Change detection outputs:
┄┄┄┄┄┄┄┄┄┄┄┄┄┄┄┄┄┄┄┄

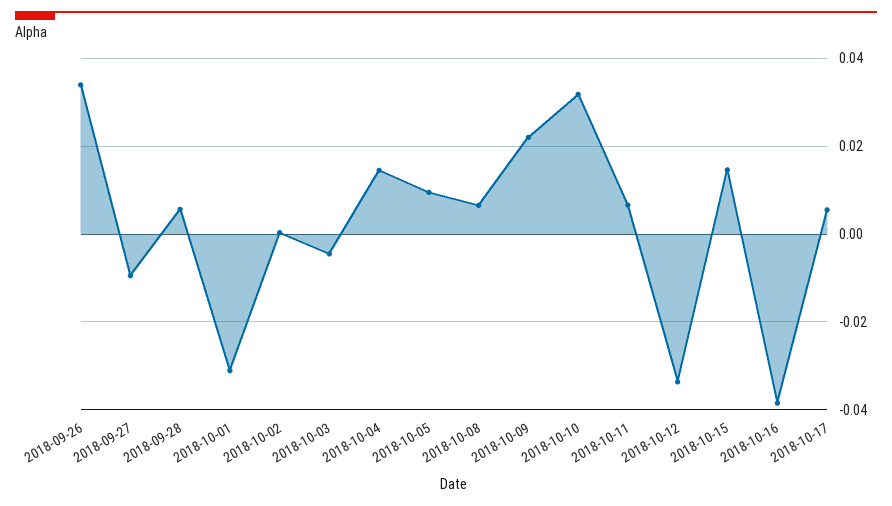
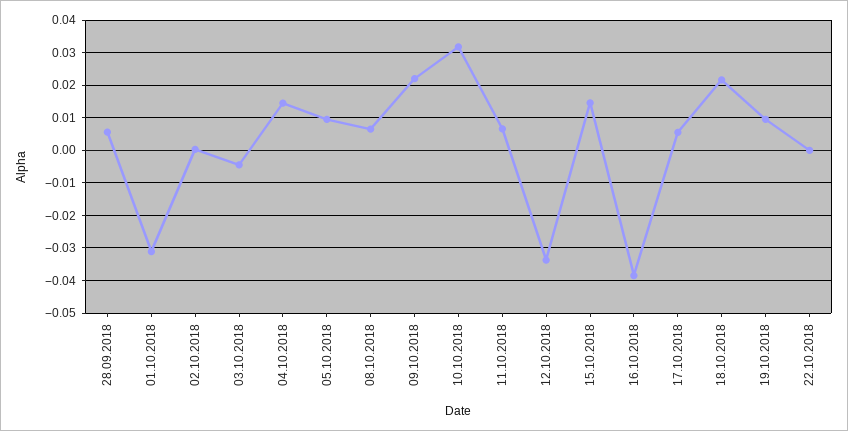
2018-09-26: 0.034 -> none
2018-09-27: -0.01 -> none
18.10.2018: none -> 0.022
19.10.2018: none -> 0.01
22.10.2018: none -> 0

┄┄┄┄┄┄┄┄┄┄┄┄┄┄┄┄┄┄┄┄

WORK INSTRUCTION |
When you return the records, keep every word unchanged and drop the pictures.

SOLUTION TO THIS PROBLEM |
2018-09-26: 0.034 -> none
2018-09-27: -0.01 -> none
18.10.2018: none -> 0.022
19.10.2018: none -> 0.01
22.10.2018: none -> 0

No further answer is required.